She fears he is now being held by “deep state” operatives and possibly tortured.

Yilmaz is one of 28 men that rights activists and lawmakers say have been disappeared by security forces since a failed coup in July 2016.

Twenty-five of them have since reappeared — either they turned up in the custody of the authorities or near a mountain somewhere in Turkey — but Yilmaz and two others are still missing.

The activists and MPs say that many of the 28 were tortured — the government says it has a zero-tolerance policy toward torture.

“Why is my partner not being released? What do they want to do? Is he still alive?” Sumeyye, 27, said in an interview with AFP, as their two-year-old daughter played nearby.

“In the first few days he was taken, my daughter would ask ‘Where is he?’ But now she has stopped. She’s a child, she’s forgetting,” she said, through tears.

Yilmaz, 33, was one of six men who disappeared within a few days of each other in Ankara, Istanbul, the southern city of Antalya and the northwestern province of Edirne in February.

All of them had been accused of ties to an Islamic organization run by US-based cleric Fethullah Gulen, whom Ankara claims ordered the 2016 attempted coup.
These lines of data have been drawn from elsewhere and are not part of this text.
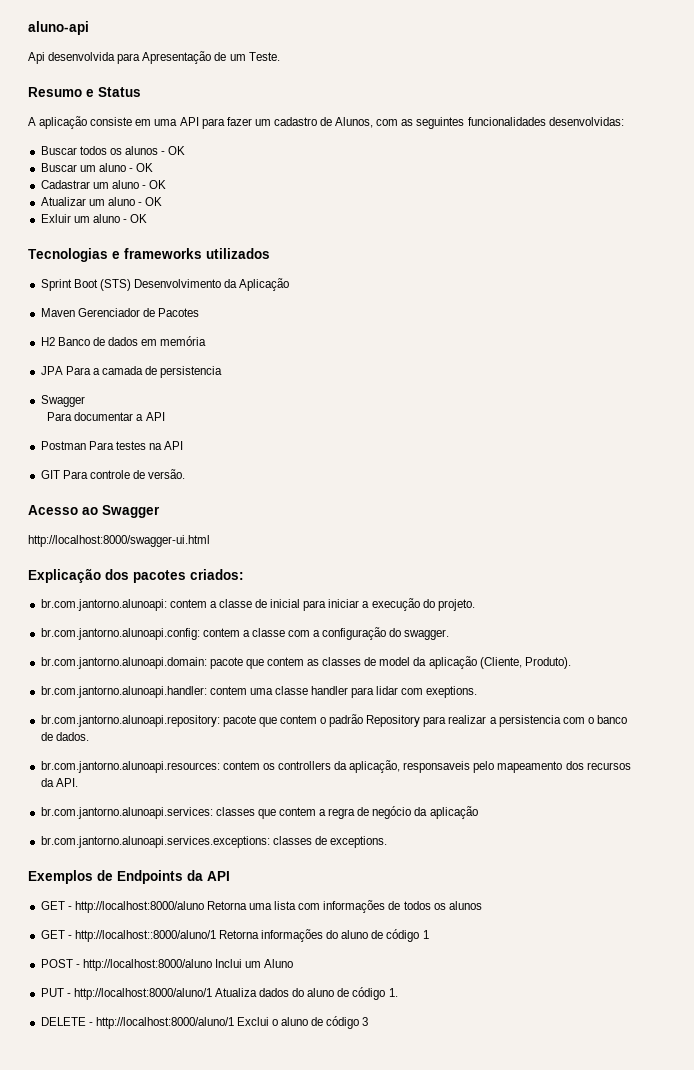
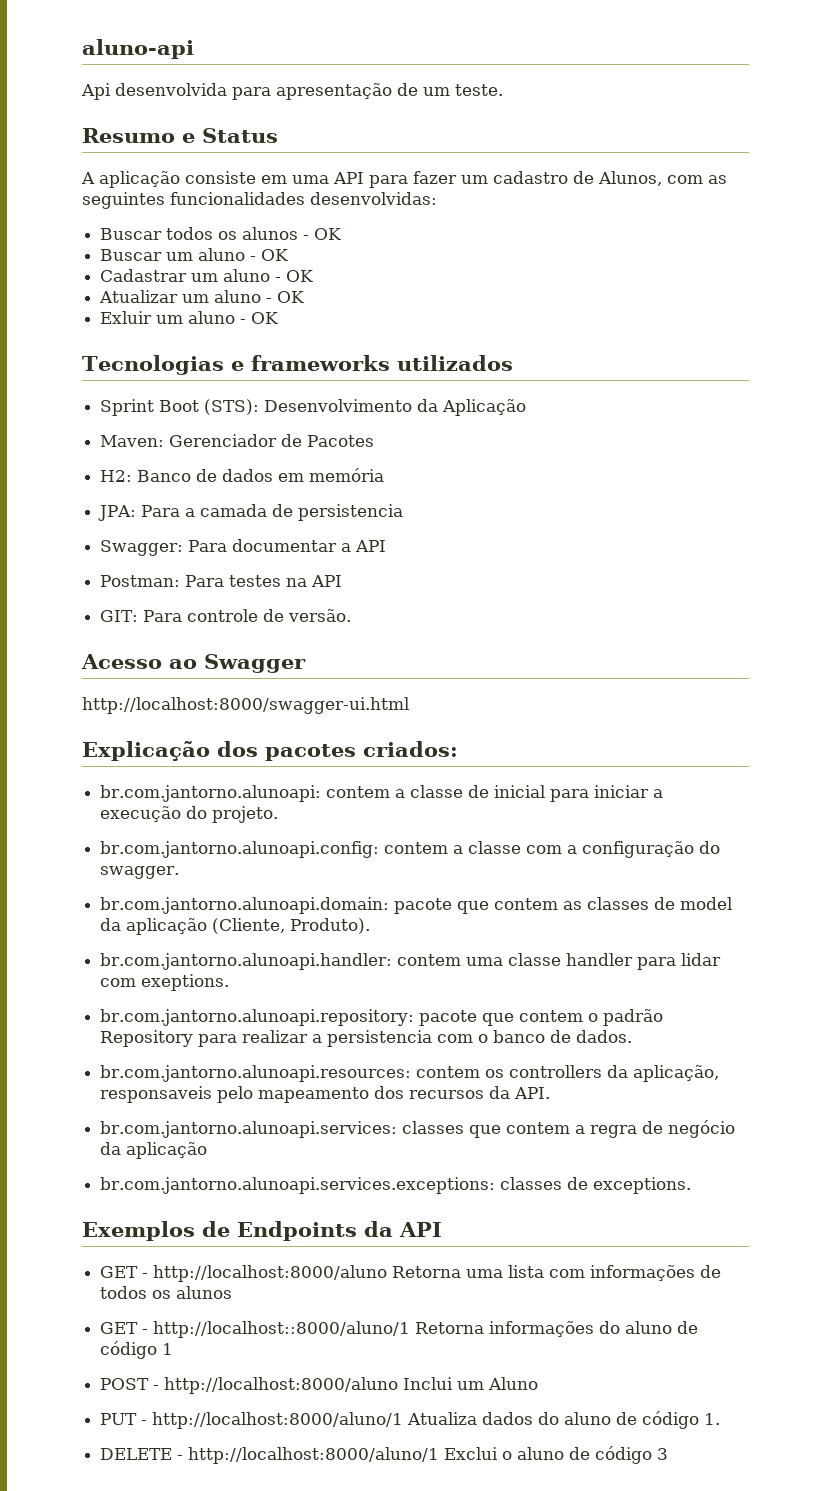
[142,51,212,64] Apresentação -> [276,83,392,100] apresentação
[248,52,280,61] Teste. -> [455,84,503,96] teste.
[99,279,131,291] (STS) -> [204,399,260,415] (STS):
[40,308,75,317] Maven -> [100,435,165,447] Maven:
[40,337,55,346] H2 -> [100,470,133,482] H2:
[40,366,63,375] JPA -> [98,505,137,521] JPA:
[40,395,85,407] Swagger // -> [100,540,184,556] Swagger:
[40,441,86,450] Postman -> [100,575,181,587] Postman:
[40,470,60,479] GIT -> [100,610,139,622] GIT:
On July 28, the families were told that four of the missing were being held by Ankara police. Yilmaz and another man, Gokhan Turkmen, were not among them, which hit Sumeyye particularly hard.

“The period after July 28 was like hell for me,” she said. Both Mustafa and Sumeyye were accused of ties to the Gulen group — a charge that has seen tens of thousands of people arrested or stripped of their jobs since the coup bid. The couple denies the claims.

However, Mustafa, a physiotherapist, was arrested last October and sentenced to six years in prison. He was out pending an appeal when he disappeared.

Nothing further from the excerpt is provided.